# TASK DETAILS
Write out the lines below once more, exactly as they appear. Do not include pictures.

# RECORDS TO PROCESS

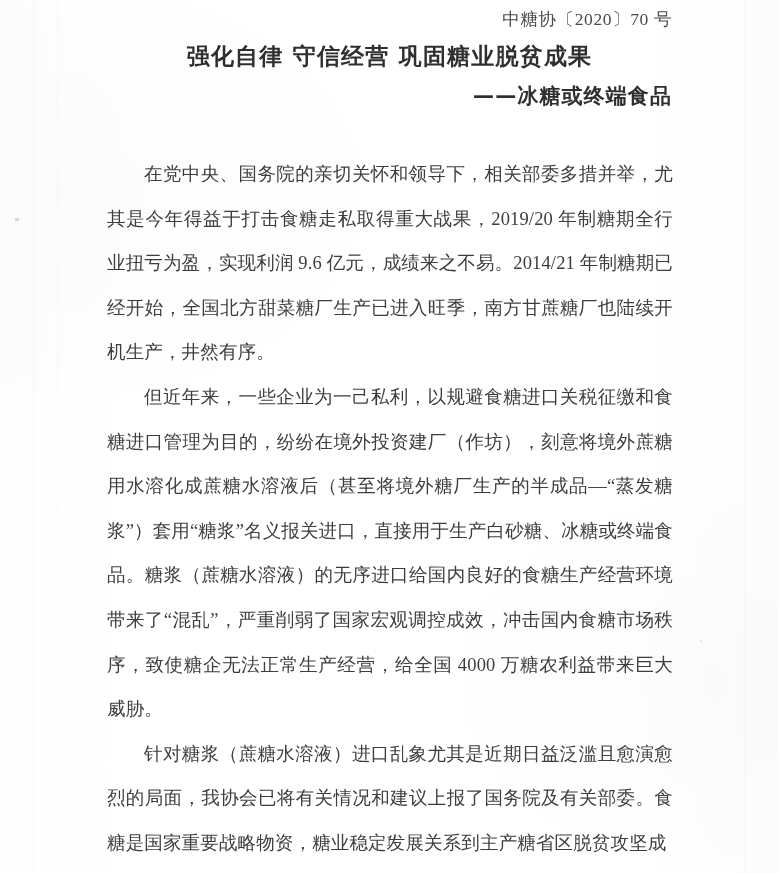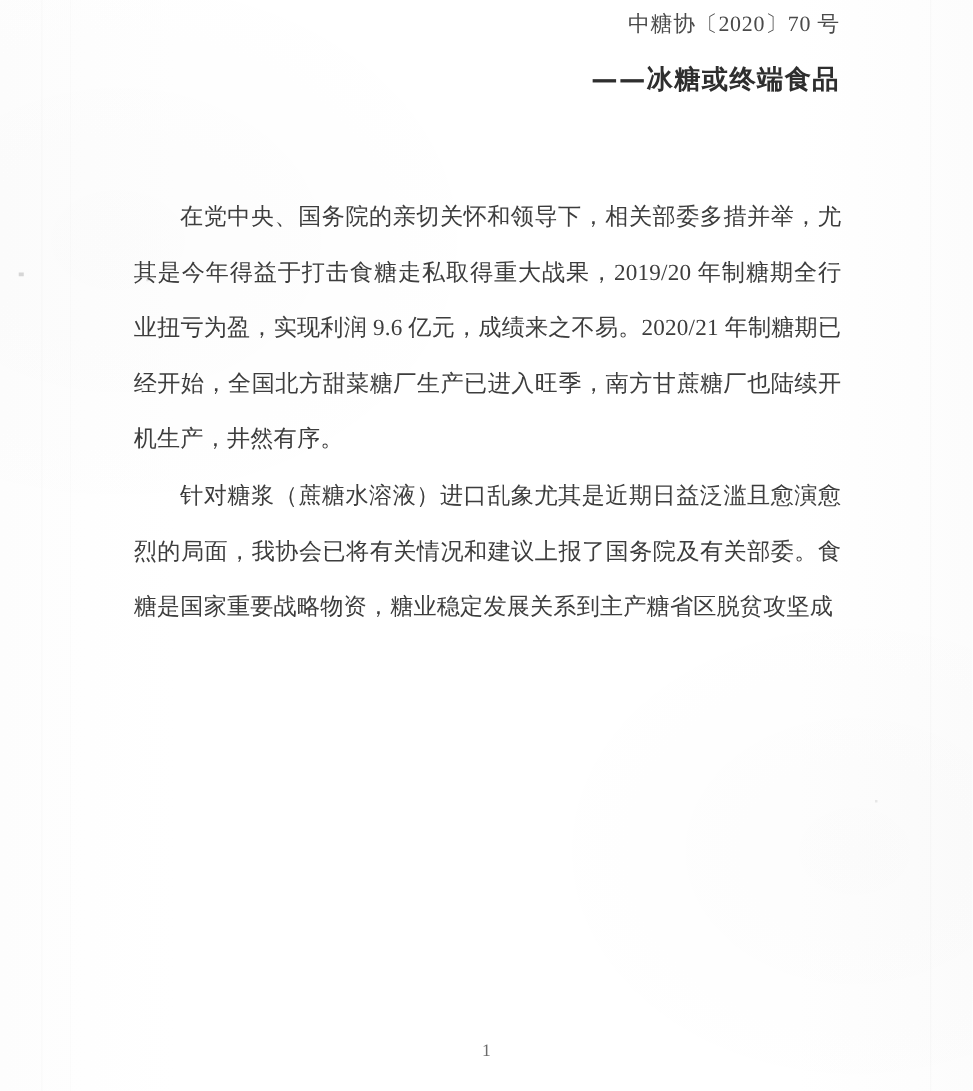--- a/index.html
+++ b/index.html
@@ -149,6 +149,7 @@
   <div class="doc-number">中糖协〔2020〕70 号</div>
 
   <div class="title-block">
+    <div class="doc-title">强化自律  守信经营  巩固糖业脱贫成果</div>
     <div class="doc-subtitle">——冰糖或终端食品</div>
   </div>
 

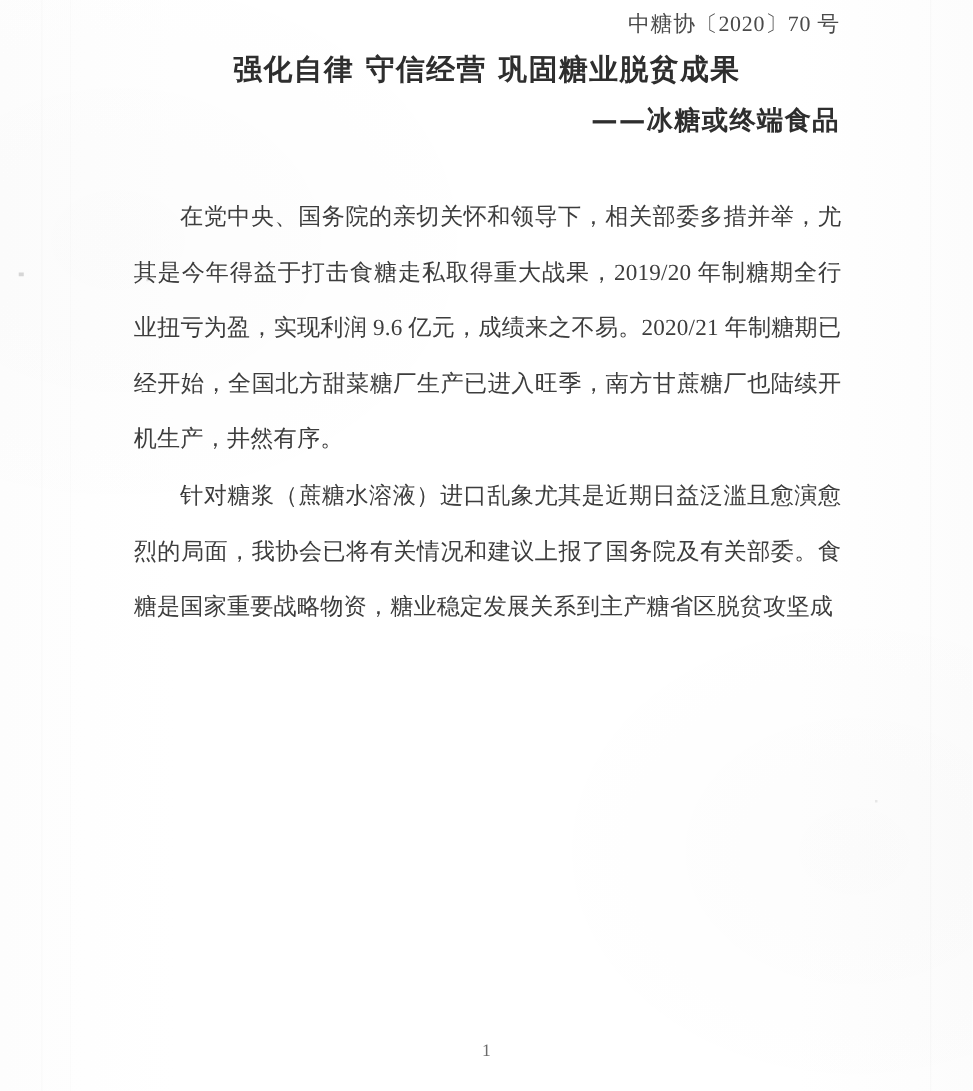--- a/index.html
+++ b/index.html
@@ -154,7 +154,7 @@
   </div>
 
   <div class="body-text">
-    <p class="para">在党中央、国务院的亲切关怀和领导下，相关部委多措并举，尤其是今年得益于打击食糖走私取得重大战果，2019/20 年制糖期全行业扭亏为盈，实现利润 9.6 亿元，成绩来之不易。2020/21 年制糖期已经开始，全国北方甜菜糖厂生产已进入旺季，南方甘蔗糖厂也陆续开机生产，井然有序。</p>
+    <p class="para">在党中央、国务院的亲切关怀和领导下，相关部委多措并举，尤其是今年得益于打击食糖走私取得重大战果，2019/20 年制糖期全行业扭亏为盈，实现利润 9.6 亿元，成绩来之不易。2014/21 年制糖期已经开始，全国北方甜菜糖厂生产已进入旺季，南方甘蔗糖厂也陆续开机生产，井然有序。</p>
     <p class="para">针对糖浆（蔗糖水溶液）进口乱象尤其是近期日益泛滥且愈演愈烈的局面，我协会已将有关情况和建议上报了国务院及有关部委。食糖是国家重要战略物资，糖业稳定发展关系到主产糖省区脱贫攻坚成</p>
   </div>
 

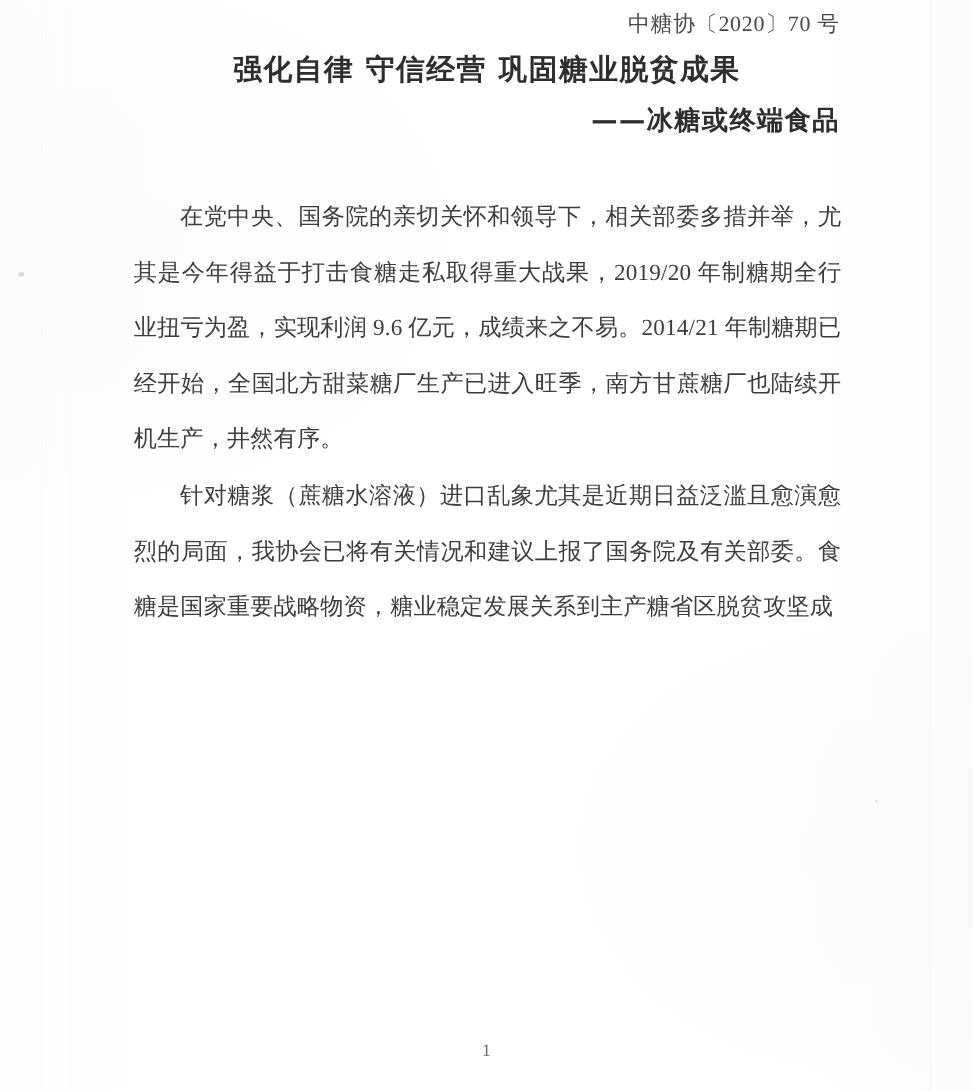--- a/index.html
+++ b/index.html
@@ -155,6 +155,7 @@
 
   <div class="body-text">
     <p class="para">在党中央、国务院的亲切关怀和领导下，相关部委多措并举，尤其是今年得益于打击食糖走私取得重大战果，2019/20 年制糖期全行业扭亏为盈，实现利润 9.6 亿元，成绩来之不易。2014/21 年制糖期已经开始，全国北方甜菜糖厂生产已进入旺季，南方甘蔗糖厂也陆续开机生产，井然有序。</p>
+    <p class="para">但近年来，一些企业为一己私利，以规避食糖进口关税征缴和食糖进口管理为目的，纷纷在境外投资建厂（作坊），刻意将境外蔗糖用水溶化成蔗糖水溶液后（甚至将境外糖厂生产的半成品—“蒸发糖浆”）套用“糖浆”名义报关进口，直接用于生产白砂糖、冰糖或终端食品。糖浆（蔗糖水溶液）的无序进口给国内良好的食糖生产经营环境带来了“混乱”，严重削弱了国家宏观调控成效，冲击国内食糖市场秩序，致使糖企无法正常生产经营，给全国 4000 万糖农利益带来巨大威胁。</p>
     <p class="para">针对糖浆（蔗糖水溶液）进口乱象尤其是近期日益泛滥且愈演愈烈的局面，我协会已将有关情况和建议上报了国务院及有关部委。食糖是国家重要战略物资，糖业稳定发展关系到主产糖省区脱贫攻坚成</p>
   </div>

# OUTPUT FOR THIS TASK
--- a/index.html
+++ b/index.html
@@ -149,6 +149,7 @@
   <div class="doc-number">中糖协〔2020〕70 号</div>
 
   <div class="title-block">
+    <div class="doc-title">强化自律  守信经营  巩固糖业脱贫成果</div>
     <div class="doc-subtitle">——冰糖或终端食品</div>
   </div>
 

--- a/index.html
+++ b/index.html
@@ -154,7 +154,7 @@
   </div>
 
   <div class="body-text">
-    <p class="para">在党中央、国务院的亲切关怀和领导下，相关部委多措并举，尤其是今年得益于打击食糖走私取得重大战果，2019/20 年制糖期全行业扭亏为盈，实现利润 9.6 亿元，成绩来之不易。2020/21 年制糖期已经开始，全国北方甜菜糖厂生产已进入旺季，南方甘蔗糖厂也陆续开机生产，井然有序。</p>
+    <p class="para">在党中央、国务院的亲切关怀和领导下，相关部委多措并举，尤其是今年得益于打击食糖走私取得重大战果，2019/20 年制糖期全行业扭亏为盈，实现利润 9.6 亿元，成绩来之不易。2014/21 年制糖期已经开始，全国北方甜菜糖厂生产已进入旺季，南方甘蔗糖厂也陆续开机生产，井然有序。</p>
     <p class="para">针对糖浆（蔗糖水溶液）进口乱象尤其是近期日益泛滥且愈演愈烈的局面，我协会已将有关情况和建议上报了国务院及有关部委。食糖是国家重要战略物资，糖业稳定发展关系到主产糖省区脱贫攻坚成</p>
   </div>
 

--- a/index.html
+++ b/index.html
@@ -155,6 +155,7 @@
 
   <div class="body-text">
     <p class="para">在党中央、国务院的亲切关怀和领导下，相关部委多措并举，尤其是今年得益于打击食糖走私取得重大战果，2019/20 年制糖期全行业扭亏为盈，实现利润 9.6 亿元，成绩来之不易。2014/21 年制糖期已经开始，全国北方甜菜糖厂生产已进入旺季，南方甘蔗糖厂也陆续开机生产，井然有序。</p>
+    <p class="para">但近年来，一些企业为一己私利，以规避食糖进口关税征缴和食糖进口管理为目的，纷纷在境外投资建厂（作坊），刻意将境外蔗糖用水溶化成蔗糖水溶液后（甚至将境外糖厂生产的半成品—“蒸发糖浆”）套用“糖浆”名义报关进口，直接用于生产白砂糖、冰糖或终端食品。糖浆（蔗糖水溶液）的无序进口给国内良好的食糖生产经营环境带来了“混乱”，严重削弱了国家宏观调控成效，冲击国内食糖市场秩序，致使糖企无法正常生产经营，给全国 4000 万糖农利益带来巨大威胁。</p>
     <p class="para">针对糖浆（蔗糖水溶液）进口乱象尤其是近期日益泛滥且愈演愈烈的局面，我协会已将有关情况和建议上报了国务院及有关部委。食糖是国家重要战略物资，糖业稳定发展关系到主产糖省区脱贫攻坚成</p>
   </div>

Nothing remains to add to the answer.